The remainder of class I spent reading this book. It was about a little girl who was scared of a tree in her front yard. She uses karate to face her fears, and does a flying side kick to the tree in the end. After reading it, I just kept laughing at this random, little kid book in the library. So I thought it would be hilarious to make an ultra big deal about it. After taking a few days to really think about what would be the funniest form of action to take, it suddenly hit me. I would form an official school club called "The Jo-Jo's flying sidekick Fan Club".

So later that week, my friend Zack and I went to the school's assistant principal and asked what the requirements were to form an official school club. He told us that we needed a teacher sponsor, and then to come back to him for approval. Duh, there was only one teacher we wanted. We went straight to our algebra teacher and asked him to be a teacher sponsor for our new club. He didn't even ask what kind of club. We didn't even fill out the form yet. We just handed him the blank form and he signed that junk. Holy crap. We were halfway there to getting this thing official. So the next day (in algebra class of course), we filled out all of the rest of the form and took it to the asst. principal. We sat down, handed him the form, and he read over it. I remember he just kinda stared at the form in utter confusion and looked at us. "Are you two serious? I mean what does this even mean? What is a Jo-Jo?" Ultra straight-faced, we went into a long diatribe about how the book challenges kids our age to face our fears by embracing the strength inside of us. Still confused he called our teacher to verify he signed this thing. Of course, our teacher had no idea what he was talking about, but finally remembered and confirmed that he agreed to be the teacher sponsor. The asst. principal just went wide eyed from confusion, shook his head, and signed the form making us a club.

Now what this meant for us was that we could have club meetings and hold fundraisers. Hahahaha. So of course that's exactly what we did. I didn't want to have to put down any real money to buy candy or something to resell, so we just made buttons with pieces of paper and safety pins that said something like "I love Jo-Jo". We sold them for a quarter a piece on the promise that all money raised would be used for a class party. Of course, we raised enough money that we bought snacks and had a class party (in algebra class) sponsored by the "Jo-Jo's flying sidekick Fan Club". However, having a party just wasn't enough. So me and my friend scheduled an appointment with the principal to talk about our club. Not the assistant principal. The real principal. We asked her to come to our algebra class and read the book out loud to us. Again, this book was written probably for the first grade reading level. She was also confused on how we got set up as a school club. And also why all of this was taking place in a advanced level eighth grade algebra course. She told us a maybe and we left.

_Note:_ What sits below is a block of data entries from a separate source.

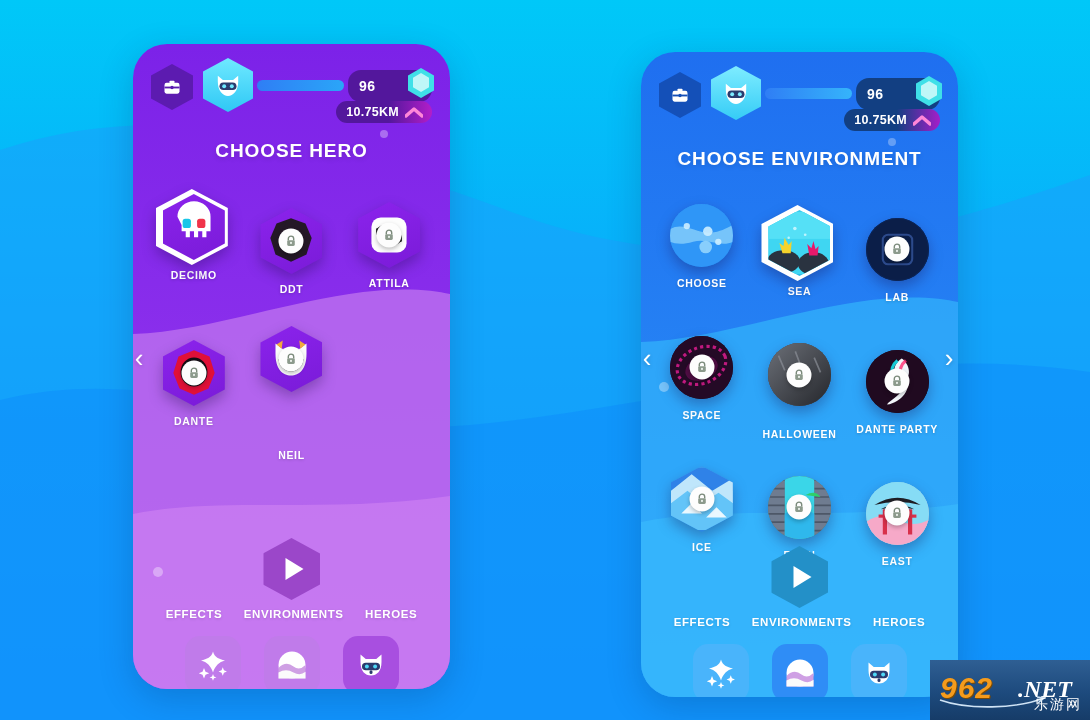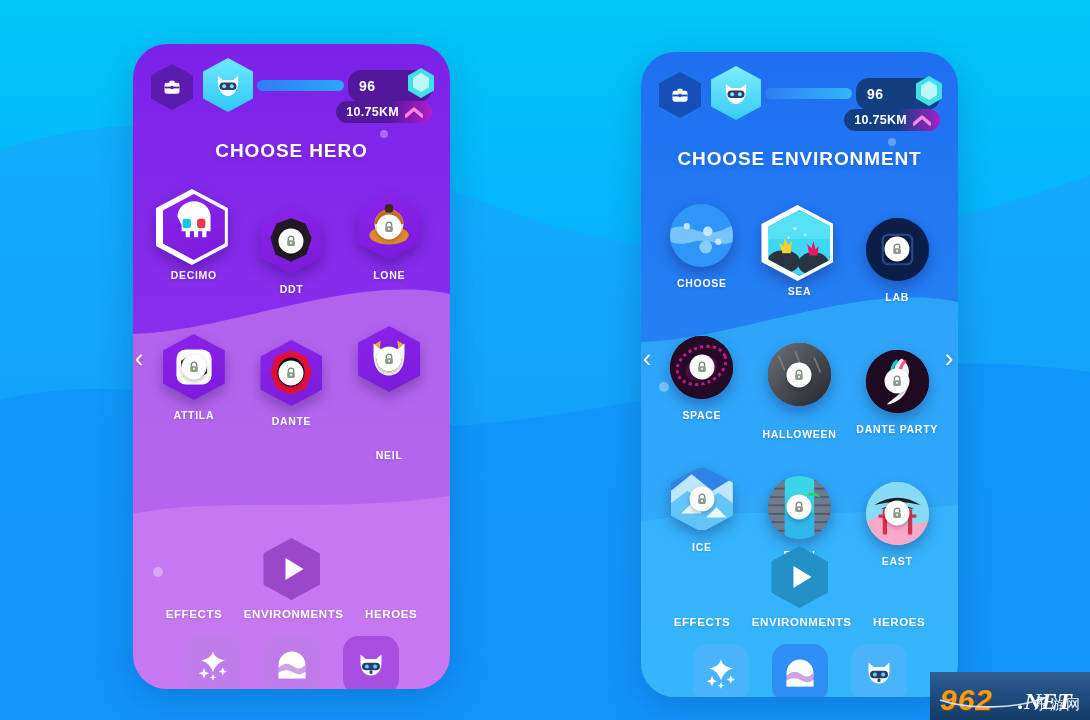--- a/index.html
+++ b/index.html
@@ -276,26 +276,6 @@
             </div>
             <div class="cell-label">DDT</div>
           </div>
-          <div class="cell" style="margin-top: 0px;">
-            <div class="art-wrap">
-              <div class="art-hex" style="background: linear-gradient(160deg, rgb(139, 35, 236), rgb(122, 27, 216));">
-                <svg style="width:100%;height:100%;display:block" viewBox="0 0 60 60">
-                  <ellipse cx="30" cy="38" rx="19" ry="9" fill="#e08a2e"></ellipse>
-                  <circle cx="30" cy="27" r="14" fill="#f4e3cd"></circle>
-                  <path d="M16,27 a14,14 0 0 1 28,0 z" fill="#c96e1f"></path>
-                  <rect x="26" y="8" width="8" height="8" rx="3" fill="#3a2a1a"></rect>
-                </svg>
-              </div>
-              <div class="lock">
-                <svg width="13" height="13" viewBox="0 0 24 24">
-                  <path d="M7,11 V8 a5,5 0 0 1 10,0 v3" stroke="#7b8a7b" stroke-width="2.6" fill="none"></path>
-                  <rect x="5" y="10.5" width="14" height="10.5" rx="2.6" fill="#8c9a8c"></rect>
-                  <circle cx="12" cy="15.5" r="1.9" fill="#f2f6f2"></circle>
-                </svg>
-              </div>
-            </div>
-            <div class="cell-label">LONE</div>
-          </div>
           <div class="cell down" style="margin-top: 8px;">
             <div class="art-wrap">
               <div class="art-hex" style="background: linear-gradient(160deg, rgb(139, 35, 236), rgb(122, 27, 216));">

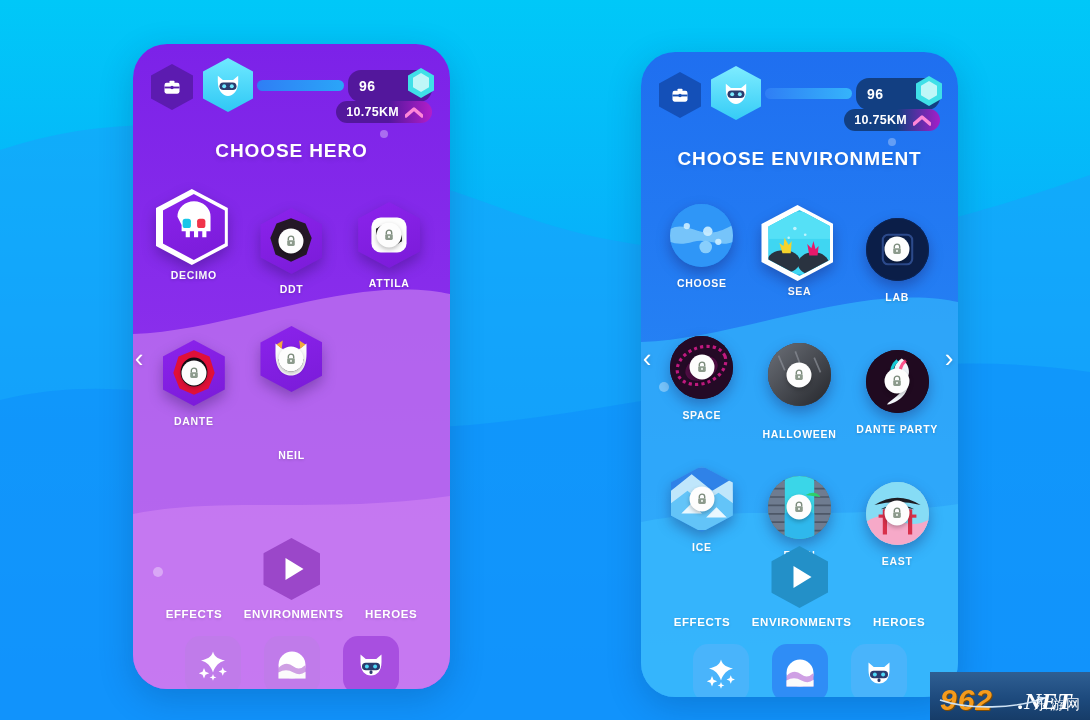--- a/index.html
+++ b/index.html
@@ -155,7 +155,7 @@
   
   #watermark {
     position:absolute; right:0; bottom:0;
-    width:160px; height:48px;
+    width:160px; height:60px;
     background:linear-gradient(180deg,#2f5f93 0%,#1d4a7d 55%,#163c68 100%);
     display:flex; align-items:center; justify-content:center;
     overflow:hidden;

Eighth Grade Seth was 100% goober

So we threw our party. It wasn't even a Friday. It was some random middle of the week day, like Tuesday. And of course, right in the middle of algebra class (when we were supposed to be learning about the Quadratic Formula). All of a sudden, the principal walked in and very confusedly walked up to the teacher, who directed her to me. I walked her up to the front of the room and handed her the book. She read the book out loud to us while we ate our cupcakes/chips and fought back the laughter. Afterwards, she called me and my friend out in the hallway and disbanded our club. Hahahaha. My next goal was to make it in the yearbook under the clubs section, but that dream got cut short. But it was definitely one of my favorite middle school memories. Side note: He actually was a good math teacher; I can still recite the Quadratic formula to this day. The trick is to sing it to the tune of 'Pop Goes the Weasel'.... All together now!! "X is equal to negative B, plus or minus the square root, of B squared minus 4 AC, all over 2 A."